Charity cannot lift a soul out of poverty. Only hospitality’s daring embrace of love can provide an environment where that kind of change is possible. Charity cannot provide a sense of belonging, of mattering, of having a purpose, in the way that the equal footing of a shared table and hospitality can. Charity cannot provide the vital context of fellowship and community – the roux of transformation – in the way that simple hospitality does. He who eats the bread of charity will eat for a day, but he who eats the bread of heaven, shared in the context of fellowship and hospitality, will never hunger again.
If we want to see the poor become rich, the broken restored, and the lame made whole, we must move beyond the sterility of distant charity, and hear the Lord’s call to extend our homes and our tables into the banquet halls of healing hospitality.
The Incarnation: Love’s Full Embrace
Which brings us to Christmas. The very nature of Christmas is the celebration of the incarnation, God made flesh and bone. His love was not given at arm’s length, but in the very vulnerable hospitality of love’s full embrace.
Think of the risk God took by coming as a child born in a stable! He could have been just as content to keep us at arm’s length. He could have simply shown us charity. But He knew that charity would only go so far. What each of us needed was a personal encounter with a savior. Arm’s length would never do. Our transformation could only come through the fullness of God’s embrace.

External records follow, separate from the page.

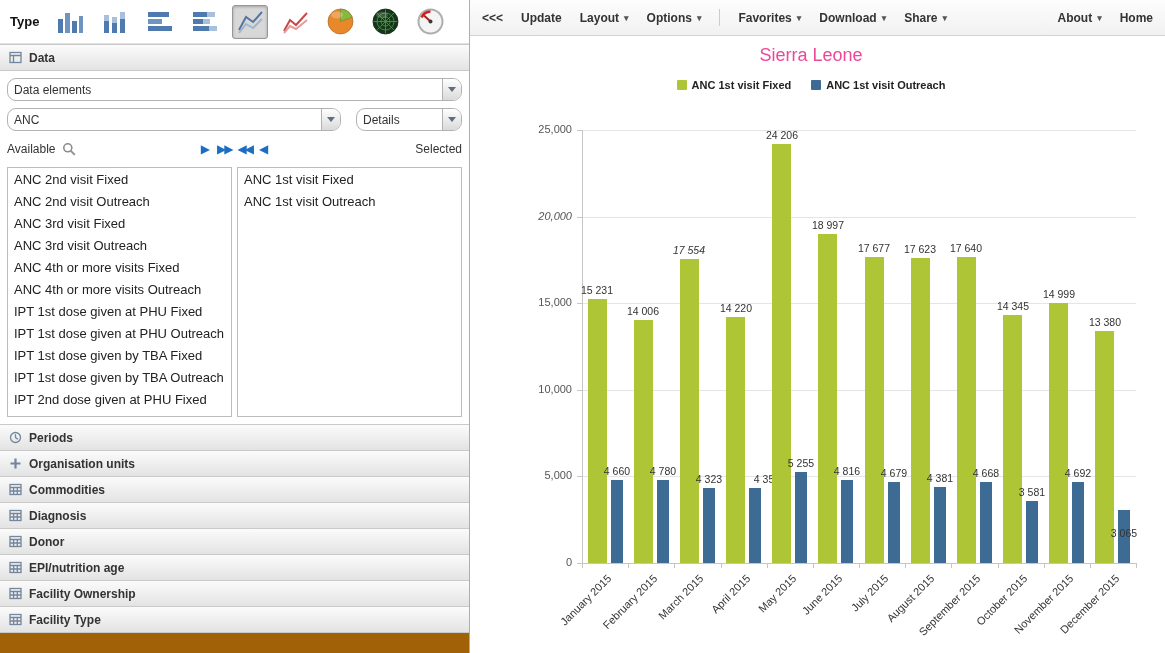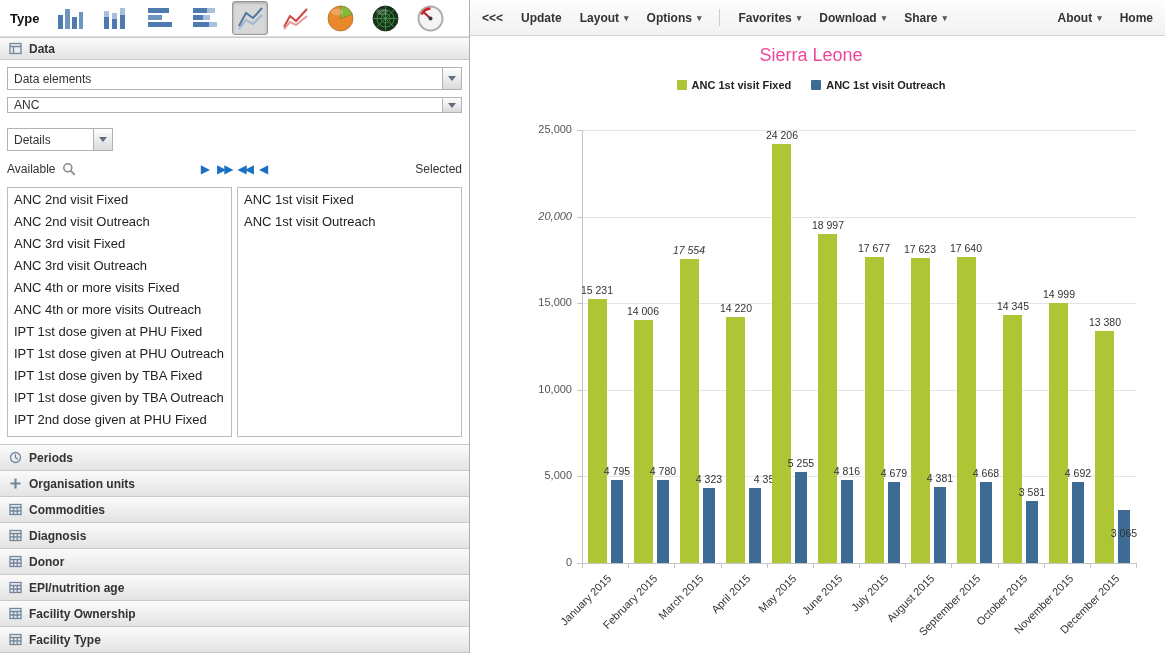--- a/index.html
+++ b/index.html
@@ -18,28 +18,28 @@
   .type-btn.selected { background:#d8d8d8; border-color:#979797; box-shadow:inset 0 1px 3px rgba(0,0,0,.25); }
 
   .section-header { height:27px; background:linear-gradient(#fbfbfb,#e3e3e3);
     border-top:1px solid #c9c9c9; border-bottom:1px solid #c9c9c9;
     display:flex; align-items:center; gap:7px; padding:0 9px;
     font-size:12px; font-weight:bold; color:#333; cursor:pointer; }
   .accordion { margin-top:-1px; }
   .acc-icon { display:flex; align-items:center; }
 
   .data-body { padding:7px 7px 8px 7px; display:flex; flex-direction:column; gap:7px; background:#fff; }
-  .combo { height:23px; border:1px solid #b2b2b2; border-radius:0; background:#fff;
+  .combo { height:23px; border:1px solid #b2b2b2; border-radius:9px; background:#fff;
     display:flex; align-items:center; overflow:hidden; cursor:pointer; }
   .combo .val { flex:1; padding:0 6px; font-size:12px; color:#333; white-space:nowrap; overflow:hidden; }
   .combo .trigger { width:19px; align-self:stretch; border-left:1px solid #b2b2b2;
     background:linear-gradient(#fefefe,#dadada); display:flex; align-items:center; justify-content:center; }
   .tri-down { width:0; height:0; border-left:4px solid transparent; border-right:4px solid transparent;
     border-top:5px solid #5f6d7d; }
-  .combo-row { display:flex; gap:15px;flex-direction:column; }
+  .combo-row { display:flex; gap:15px; }
   .combo-row .grow { flex:1; }
   .combo-row .details { width:106px; }
 
   .avail-header { display:flex; gap:6px; align-items:center; height:22px; }
   .avail-half { flex:1; display:flex; align-items:center; gap:7px; font-size:12px; color:#333; }
   .half-label { white-space:nowrap; }
   .spacer { flex:1; }
   .arrow-btn { color:#1b6fc2; font-size:12px; line-height:1; cursor:pointer; user-select:none; }
   .arrow-btn.dbl { letter-spacing:-2px; }
 
@@ -374,21 +374,21 @@
           <div class="ylabel" style="left: 0px; top: 174px; width: 102px; font-style: italic;">20,000</div>
           <div class="gridline" style="left: 112px; top: 94px; width: 554px;"></div>
           <div class="tick-y" style="left: 107px; top: 94px;"></div>
           <div class="ylabel" style="left: 0px; top: 87px; width: 102px;">25,000</div>
           <div class="yaxis-line" style="left: 112px; top: 94px; height: 433px;"></div>
           <div class="xaxis-line" style="left: 112px; top: 527px; width: 555px;"></div>
           <div class="tick-x" style="left: 112px; top: 527px;"></div>
           <div class="bar" style="left: 118px; top: 263px; width: 19px; height: 264px; background: rgb(174, 198, 54);"></div>
           <div class="bar-label" style="left: 95px; top: 248px; width: 64px;">15 231</div>
           <div class="bar" style="left: 141px; top: 444px; width: 12px; height: 83px; background: rgb(62, 107, 148);"></div>
-          <div class="bar-label" style="left: 115px; top: 429px; width: 64px;">4 795</div>
+          <div class="bar-label" style="left: 115px; top: 429px; width: 64px;">4 660</div>
           <div class="xlabel" style="left: 25px; top: 536px; width: 110px;">January 2015</div>
           <div class="tick-x" style="left: 158px; top: 527px;"></div>
           <div class="bar" style="left: 164px; top: 284px; width: 19px; height: 243px; background: rgb(174, 198, 54);"></div>
           <div class="bar-label" style="left: 141px; top: 269px; width: 64px;">14 006</div>
           <div class="bar" style="left: 187px; top: 444px; width: 12px; height: 83px; background: rgb(62, 107, 148);"></div>
           <div class="bar-label" style="left: 161px; top: 429px; width: 64px;">4 780</div>
           <div class="xlabel" style="left: 71px; top: 536px; width: 110px;">February 2015</div>
           <div class="tick-x" style="left: 204px; top: 527px;"></div>
           <div class="bar" style="left: 210px; top: 223px; width: 19px; height: 304px; background: rgb(174, 198, 54);"></div>
           <div class="bar-label" style="left: 187px; top: 208px; width: 64px; font-style: italic;">17 554</div>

And so it must be with us. This is something that God’s people are uniquely suited for, and that no other agency can offer.
Your table, when shared in hospitality, holds more life-changing power than 10,000 assistance programs. For programs can only provide the quickly vanishing help of food and shelter; while our open tables can provide the eternal gift of belonging. Of inclusion. Of embrace. Of God’s love.
As we seek to transform our community and our world in the name of Jesus, may we never slip into the comfort of charity over the transforming power of hospitality. May we be willing to take the same risk our Lord did at Christmas and get up-close and personal with those we would perhaps rather exclude. May we never be afraid to extend love’s full embrace to those who are outsiders and outcasts.
May the grace of our Lord find incarnation through your hospitality this Christmas. May he put someone in your path that you will invite into your home, to your table, and under His grace today.